The corrosion effect on the tensile elongation is illustrated in Fig. 14. Regardless of the corrosion time, the zinc tensile elongation is significantly higher than for Mg–Ca alloys with 0.9–1.2% Ca, for which the elongation value is only slightly dependent on the Ca contents in the alloy. However, even for these alloys tensile elongation throughout investigated corrosion period is higher than 5% and this value can be considered as sufficient for an application to the STs.
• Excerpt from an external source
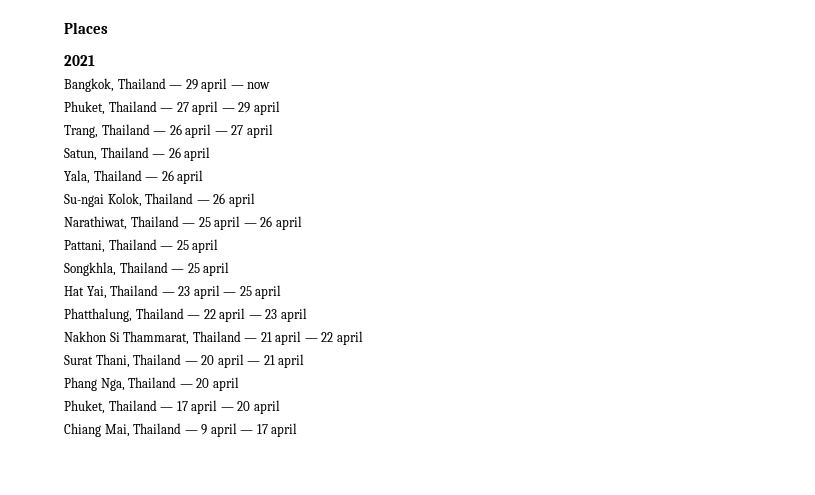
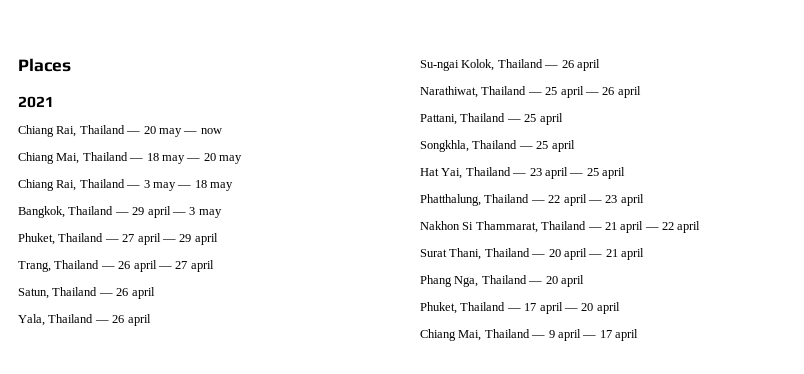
(95, 60) none -> [18,125,222,137] [18,152,242,164] [18,179,233,191] // Chiang Rai, Thailand — 20 may — now // Chiang Mai, Thailand — 18 may — 20 may // Chiang Rai, Thailand — 3 may — 18 may
[247,82,271,89] now -> [189,207,222,218] 3 may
In summary, it is believed that the Mg–Ca alloys with about 0.9–1.2% Ca can be recommended as a candidate for the surgical threads. This conclusion is in agreement with results published by of Wan et al. [52] and Li et al. [77] where similar alloys were tested as candidates for the bone implants. Moreover, our research results have shown that the smoother surface of the corroded zinc wire slows down the decrease in its tensile strength. This also makes zinc a promising material for the STs manufacture.

5 Conclusions

The paper showed results of the in vitro corrosion in bovine serum on the mechanical properties of new candidate materials for manufacture of the high strength biodegradable surgical threads (i.e., Zn and selected Mg–Ca alloys with 0.7–1.2% Ca). It was shown that the corrosion products have relatively large flakes shape and poor adhesion. The rate of tested materials biodegradation is high but any biomedical application requires in vivo tests determining an effect of the corrosion products accumulation in the body. The other most important conclusions are given below.

  1. 1.

    An increase in calcium content in the range of 0.7–1.2% homogenizes the Mg–Ca alloy microstructure, reduces the grain size of the alloys matrix, increases the density of CaMg2 particle distribution and slightly decreases the rate of corrosion in a bovine serum.

  2. 2.

    The room temperature drawn alloy MgCa0.7 shows relatively large rate of corrosion in a bovine serum (i.e., about 29% for the 14 day test). The corrosion rate of this alloy was so high that made it impossible to recommend this alloy for the future in vivo tests. So, this alloy turns out to be unsuitable for the use as a candidate for surgical threads.

  3. 3.

    In the entire corrosion period of 35 days, reduction in strength of Zn and alloys MgCa0.9 and MgCa1.2 was below 50% of its initial value, plasticity of these materials was not less than 5% and the Young’s modulus was not significantly changed. So, these materials can be recommended as candidates for surgical threads.

  4. 4.

    During corrosion, the zinc wire forms a smoother surface than the magnesium alloy wire. This leads to a decrease in stress concentration and, as a result, to a smaller loss of strength with the same decrease in mass. Zinc also has better ductility than magnesium alloys. These factors make zinc also a good candidate for the manufacture of surgical sutures.